The downside to this solution is that we do not have a generic way to run queries asynchronous. A possible solution is to pass a reference to the dao, and an object that describes the function and parameters, and the within the thread to use reflection to find the function and to call it with the parameters sent.

Transactions

The next part that you need to think about is transactions. By default each thread will have its own transaction (needs to be defined by annotations or xml). It is not simple to have transactions cross threads and is not considered to be a good design practice. But if for whatever reason you must have it, global JTA is the way to go.

Results

The next part that needs to be taken into consideration is the result from the thread.
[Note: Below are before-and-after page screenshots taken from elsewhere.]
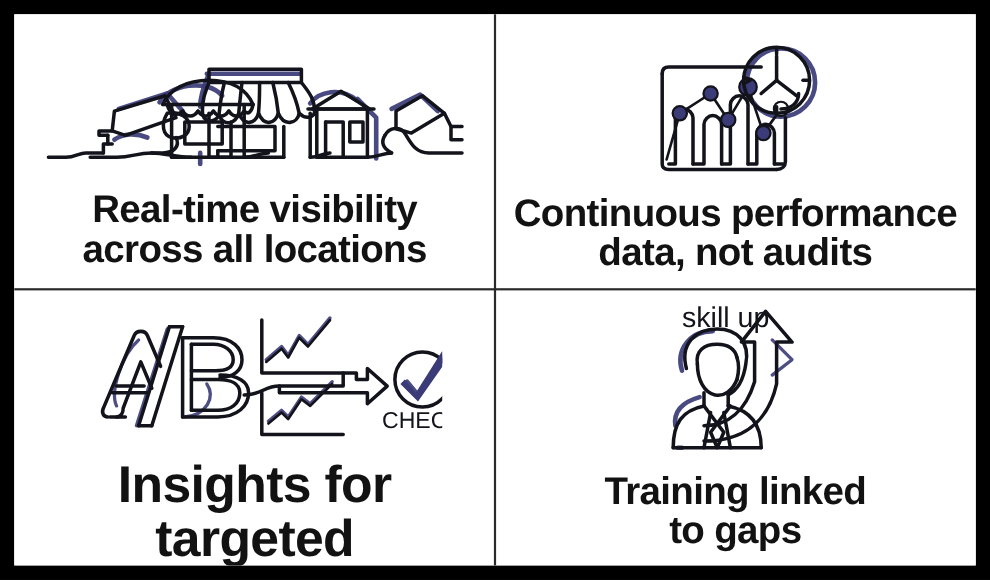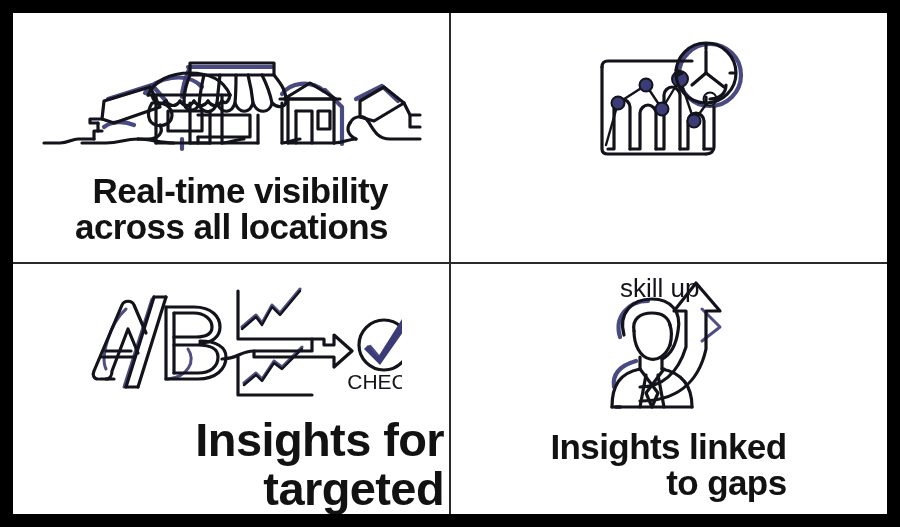--- a/index.html
+++ b/index.html
@@ -73,7 +73,7 @@
   }
 
   .cell-title {
-    text-align: right;
+    text-align: center;
     font-family: "Liberation Sans", sans-serif;
     font-weight: bold;
     color: #121212;

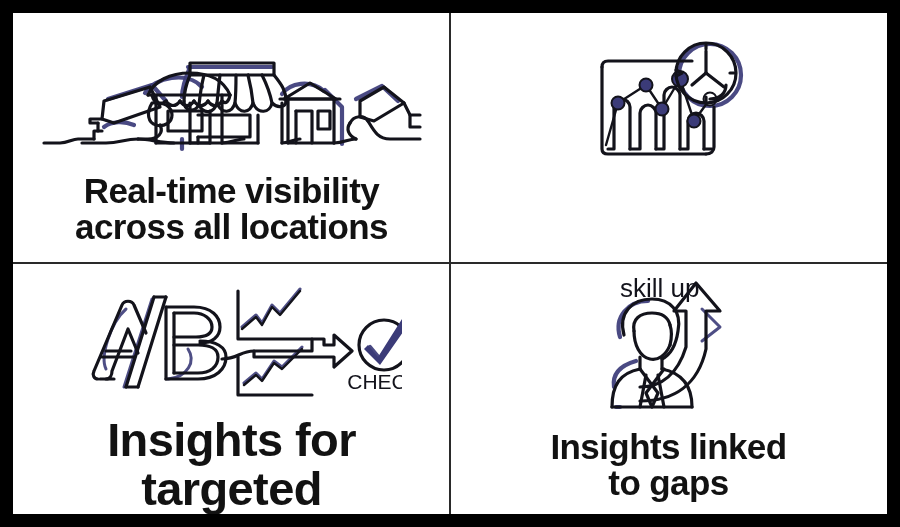--- a/index.html
+++ b/index.html
@@ -229,6 +229,8 @@
         <path class="ink" d="M122 36 L140 50"></path>
         <path class="ink" d="M122 36 L108 48"></path>
       </svg>
+      <div class="cell-title">Continuous performance
+data, not audits</div>
     </div>
 
     <div class="cell" id="cell-insights">

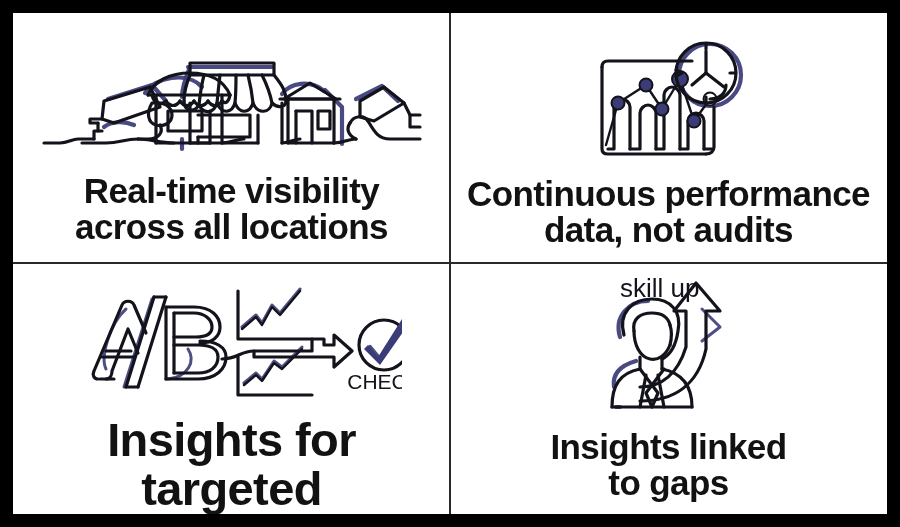--- a/index.html
+++ b/index.html
@@ -308,7 +308,7 @@
 
         <path class="ink" d="M66 112 C88 112 104 98 112 72 L112 36 L100 36 L122 8 L146 36 L132 36 L132 74 C124 110 100 126 66 126"></path>
       </svg>
-      <div class="cell-title">Insights linked
+      <div class="cell-title">Training linked
 to gaps</div>
     </div>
The problem is that if we return the entity as is, and it has lazy objects, accessing these objects on the main thread will cause a Hibernate Lazy Load Exception. Since hibernate tries to load the data from the database when there is a lazy proxy, and the call to the object is from a different thread, hibernate cannot load the information and a lazy exception is thrown (for more information see http://blog.xebia.com/2009/02/07/hibernate-and-multi-threading/).
There are multiple ways to solve this issue. One is to use dto’s and convert the entity to a pojo and then it will not be associated with hibernate session. Another solution is to use an open source lib by tikal (http://tikalk.com/chop-hibernate-lazy-associations) that will chop any entities and replace the proxies by a null according to an aop pointcut.

Summary:

What seemed like a simple idea in the beginning to run multiple queries in multiple threads, although a need sometimes, the implementation must be carefully done to take into account all the issues raised above.